AppsFlyer’s efforts have been very successful for gaming companies, according to Radeke. “If you look at the list of the products we’ve released, nearly all of them are about closing existing gaps in the funnel. We released uninstall tracking, which helps you better understand churn, and ties that back to the media sources that you use for acquisition. Especially for the gaming side, very relevant is the ad revenue attribution. Looking at how app publishers, especially gaming publishers, make money advertising plays a large role. We released a product that gives you a more holistic view of all your sources of revenue, including advertising. We released the most advanced anti-fraud suite in the market, it’s a combination of traditional anti-fraud measures but it’s also powered by the largest database worldwide on fraudulent devices.
“Our SDK is integrated, through one app or another, on 98 percent of the world’s mobile devices,” Radeke continued. “We use this information to identify potential fraudulent devices and really help publishers stop that traffic before it even occurs. We are thinking about the entire user funnel at all stages of engagement and how we can help marketers become more data-driven and gain actionable insights from the data we are providing.”

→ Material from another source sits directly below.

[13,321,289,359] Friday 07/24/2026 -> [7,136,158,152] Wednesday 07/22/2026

As mobile phone growth slows and the market matures, the role of marketing analytics is changing.
“Definitely, the days of the Wild West are over, and mobile app publishers and advertisers are becoming much more aware that you have to go beyond a pure install,” Radeke noted. “You have to really look at user quality, you have to look at engagement, and you have to find what that actually means. You have to think about meaningful events and data points that you can use to quantify that.”
Radeke has some advice about what app marketers are doing to make their apps successful in the current market. “One of the key success criteria that we see is being very smart about how you spend your user acquisition budget,” Radeke said. “This is what we ultimately help marketers with. For a long time there was this notion of trying to touch as many people as possible through your app, and hoping that somehow they will stick, and a couple of them will monetize. That was true for a while, but looking into data points that help you identify the most valuable audiences, help you to find engagement, and trying to acquire similar audiences based on these data points, that is one of the strategies that works really well.”

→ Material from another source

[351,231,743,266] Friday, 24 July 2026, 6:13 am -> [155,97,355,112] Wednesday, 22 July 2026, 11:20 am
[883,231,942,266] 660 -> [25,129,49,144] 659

The future looks like an interesting one for mobile app marketing, from AppsFlyer’s broad perspective. “I think there are a couple of areas that are going to be crucial,” Radeke said. “What we’re seeing already is a convergence of performance and brand marketing. Performance marketing is becoming more than just metrics, it’s becoming sophisticated in terms of ad units. We’re looking at native ads, at different ways of how to build a brand on mobile. At the same time the brand marketers are looking more at the data. We’re going to see a convergence of these two approaches, which used to be portrayed as being at odds.”
Gaming and travel were the leading app categories, but that is changing.
“More traditional verticals are catching up and starting to develop their own very sophisticated ways of creating mobile-first marketing strategies,” Radeke said. “For example, AppsFlyer is integrated with four of the top five shopping apps in the United States. Mobile-second marketers are looking at how we integrate mobile experiences and tie them back into experiences in brick-and-mortar stores, and to online presence on desktop and web. A coming together of these different funnels to a true omni-channel marketing strategy that is driven by mobile but reaches into these different channels and makes it measurable is going to be very interesting to watch, and one of those areas where I see AppsFlyer putting a stake in the ground and saying this is one of the things we can own.”